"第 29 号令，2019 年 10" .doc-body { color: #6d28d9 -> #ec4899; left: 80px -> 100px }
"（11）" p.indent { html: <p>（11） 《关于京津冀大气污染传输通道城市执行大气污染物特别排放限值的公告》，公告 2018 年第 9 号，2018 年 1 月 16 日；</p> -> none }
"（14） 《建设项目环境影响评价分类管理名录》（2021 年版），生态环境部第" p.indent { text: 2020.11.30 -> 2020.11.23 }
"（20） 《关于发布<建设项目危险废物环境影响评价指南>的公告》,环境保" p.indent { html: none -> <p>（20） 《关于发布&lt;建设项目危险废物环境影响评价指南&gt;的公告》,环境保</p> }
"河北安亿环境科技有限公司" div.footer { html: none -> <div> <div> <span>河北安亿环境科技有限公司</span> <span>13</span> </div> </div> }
|---|
Repeat the material above in full, keeping every word.

"第 29 号令，2019 年 10" .doc-body { color: #6d28d9 -> #ec4899; left: 80px -> 100px }
"（11）" p.indent { html: <p>（11） 《关于京津冀大气污染传输通道城市执行大气污染物特别排放限值的公告》，公告 2018 年第 9 号，2018 年 1 月 16 日；</p> -> none }
"（14） 《建设项目环境影响评价分类管理名录》（2021 年版），生态环境部第" p.indent { text: 2020.11.30 -> 2020.11.23 }
"（20） 《关于发布<建设项目危险废物环境影响评价指南>的公告》,环境保" p.indent { html: none -> <p>（20） 《关于发布&lt;建设项目危险废物环境影响评价指南&gt;的公告》,环境保</p> }
"河北安亿环境科技有限公司" div.footer { html: none -> <div> <div> <span>河北安亿环境科技有限公司</span> <span>13</span> </div> </div> }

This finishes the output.